◆ **Provided information**
::::::::::

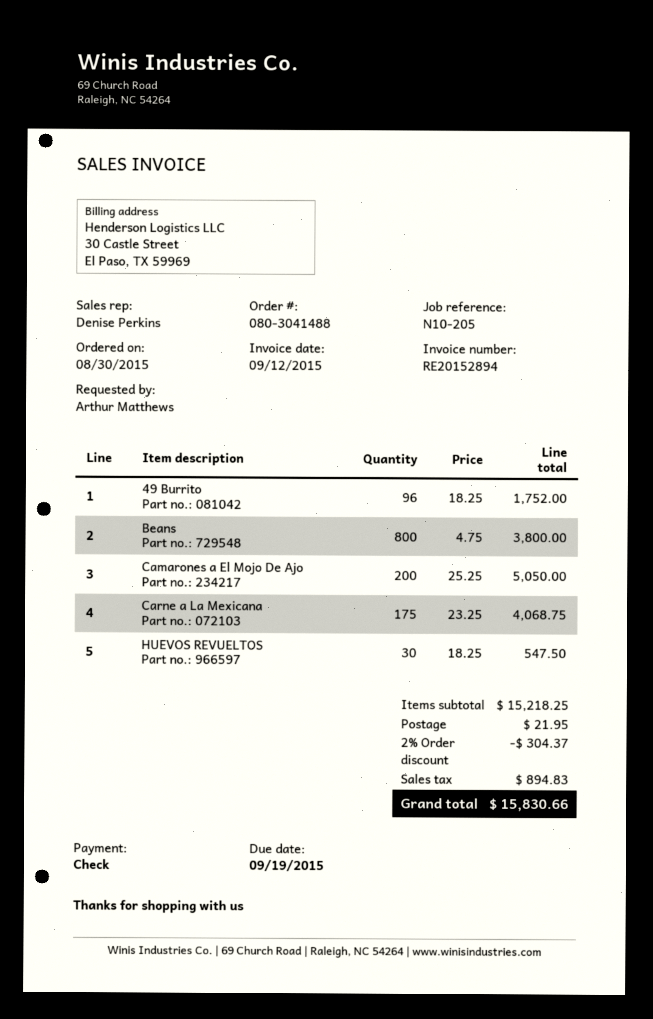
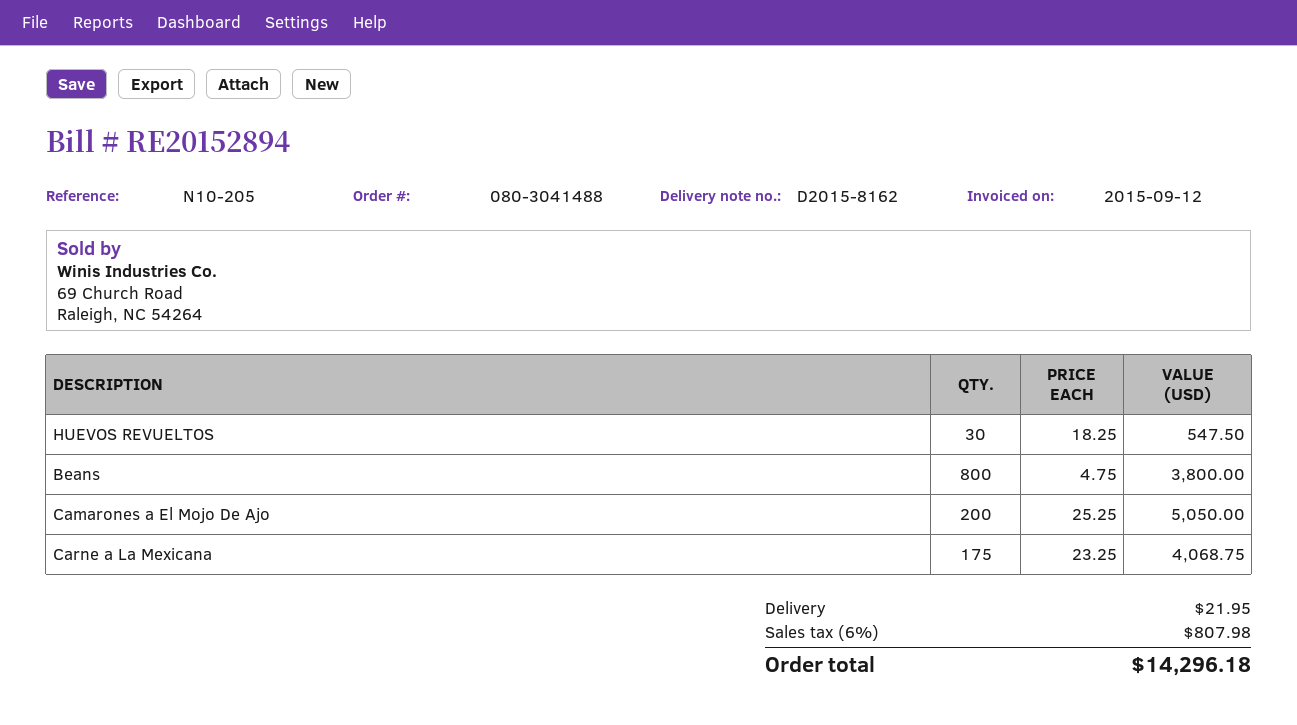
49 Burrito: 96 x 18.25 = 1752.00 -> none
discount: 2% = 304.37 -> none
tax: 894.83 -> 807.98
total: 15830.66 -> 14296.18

::::::::::

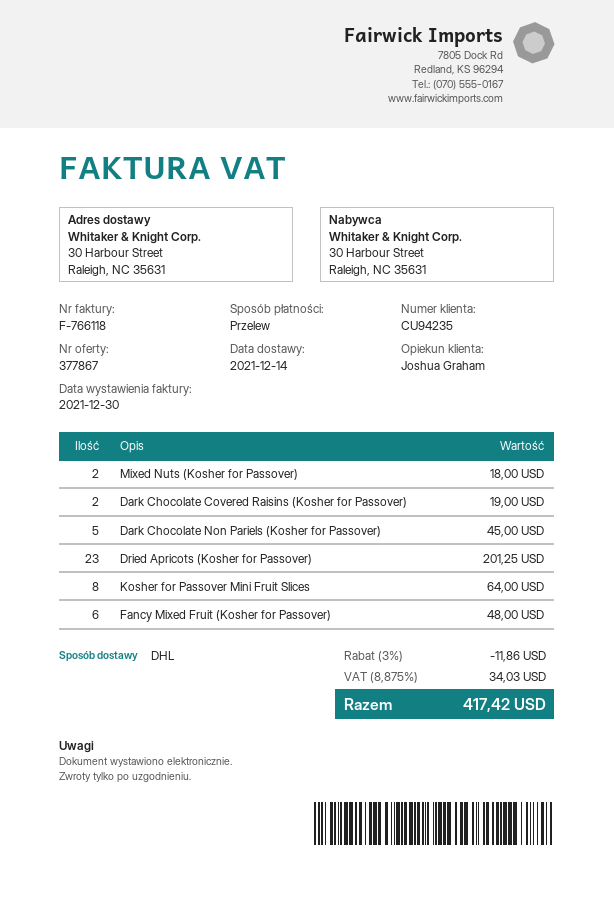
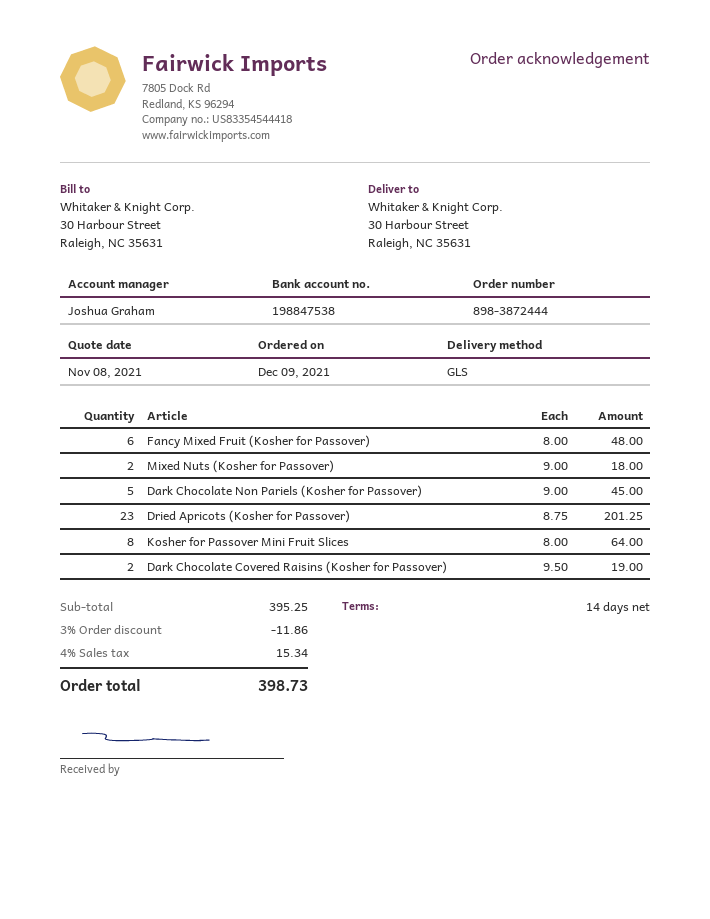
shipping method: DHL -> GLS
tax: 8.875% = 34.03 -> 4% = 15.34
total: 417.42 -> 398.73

::::::::::

◆ **Problem details**
Scan the listing above and copy all lines containing the word "total".

◆ **Written solution**
total: 15830.66 -> 14296.18
total: 417.42 -> 398.73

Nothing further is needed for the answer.